One of Galway Kinnell’s best-known and best loved poems is “After Making Love, We Hear Footsteps,” and I’ve included that poem here on The Poetry Place in a past post. The poem does embody Kinnell’s tenderness toward his family, his hearty awareness of what is material, what is natural, and what is good in the world, and his power to make his readers and listeners resonate with his–and their own–lived experiences. His ethics of grounded awareness are everywhere evident in his poetic work.
Kinnell’s wife is a bird-watcher, and his poems “Feathering,” “Insomniac,” and “Field Notes” in this volume are about her: about him watching her, being with her, and experiencing the world with her. I love this about Kinnell’s wife, to whom he dedicates this book, and I love the way her awareness of wild birds–of swallows building their nests, of wrens and of common loons, of books like The Human Nature of Birds–has entered into his awareness and caused him to shape words, like a potter shapes clay, into the form and appearance of birds he remembers because he remembers her.

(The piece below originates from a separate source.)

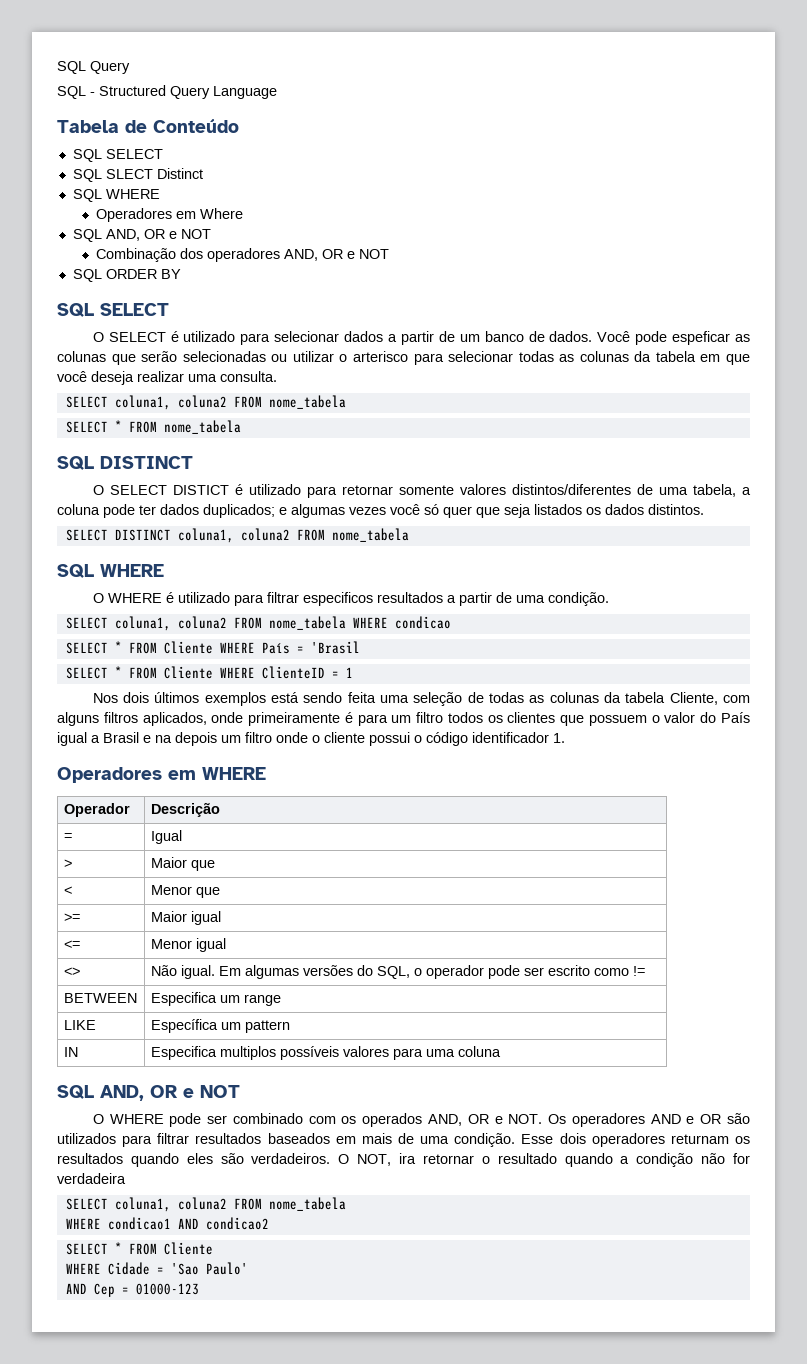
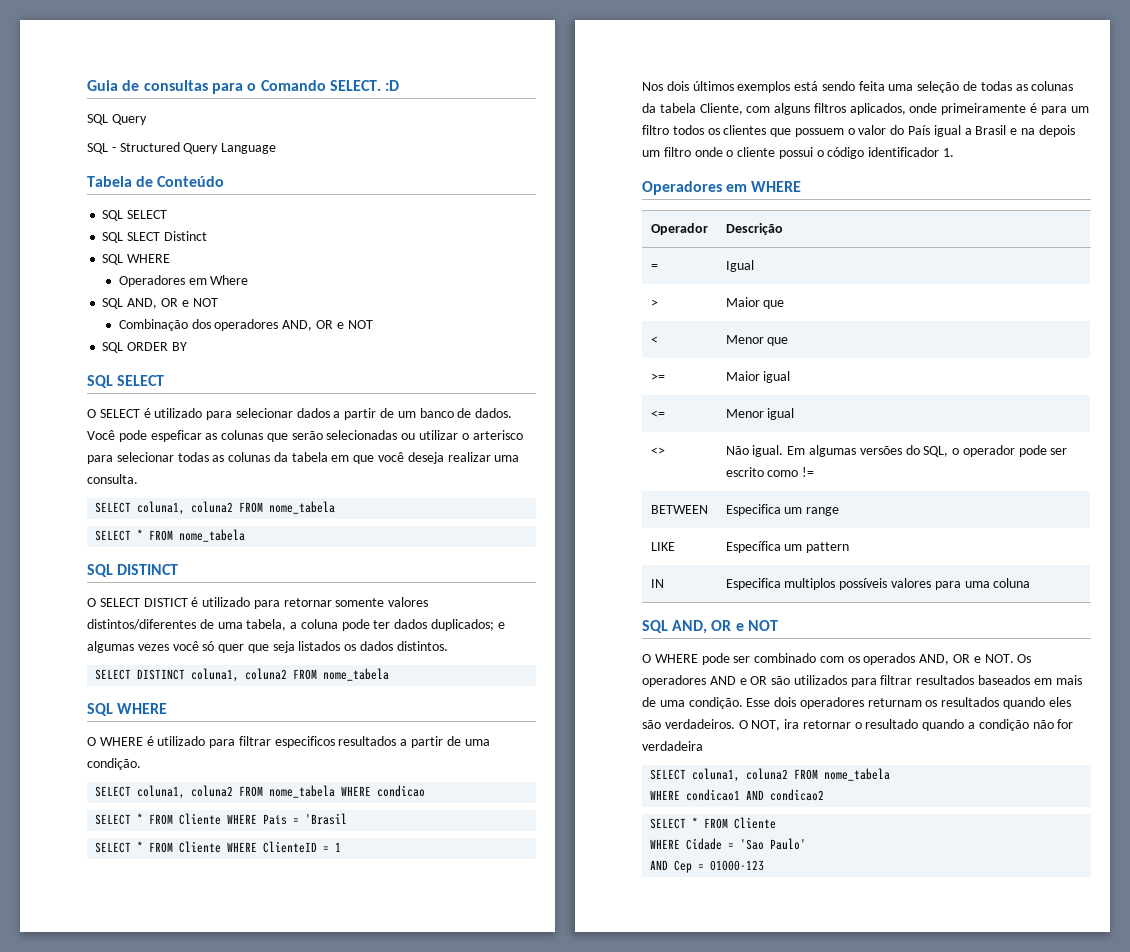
+ Guia de consultas para o Comando SELECT. :D

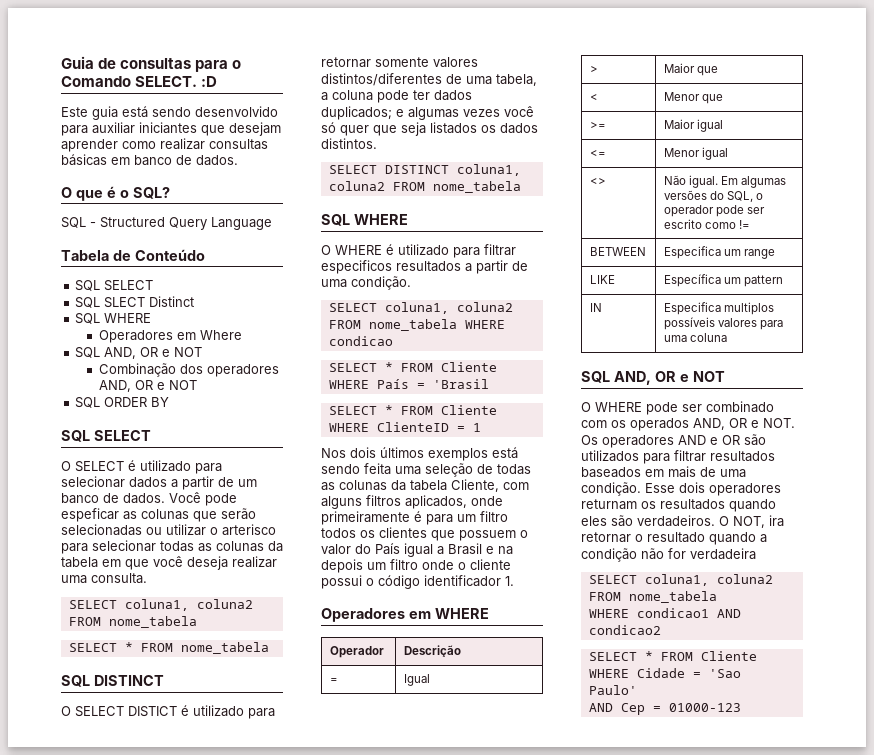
- SQL Query
+ Este guia está sendo desenvolvido para auxiliar iniciantes que desejam aprender como realizar consultas básicas em banco de dados.
+ O que é o SQL?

Kinnell himself is clearly a bird-watcher, too, as his poem “Ode and Elegy” makes readers vividly aware. The poem celebrates a hawk, fiercely seizing its prey, and grieves over the jay who died in its grasp. Looking at Kinnell’s poem again now, I am reminded of a jay I spotted under a backyard bench, “lifeless, torn apart, wing unhinged from wing,” last spring. In a way, that bird’s cruel death and broken body gave life to the book that became THE BIRD-WATCHER’S DIARY ENTRIES.
Kinnell’s world looks both above the earth, to the skies and the wheeling swallows, and below it, to a vole mouldering in beetle-rich soil, and, of course, across it, to meditate on the experience of sexual desire and the reality of death–both together, never far from his consciousness in this book. A section of his poem on the fall of the Twin Towers reminds me in its rhythm of Joy Harjo’s poem “She Had Some Horses.” Kinnell’s words intersect painfully with our own memories of September 11th:
Some died while calling home to say they were OK.
Some called the telephone operators and were told to stay put.
Some died after over an hour spent learning they would die.
Some died so abruptly they may have seen death from inside it.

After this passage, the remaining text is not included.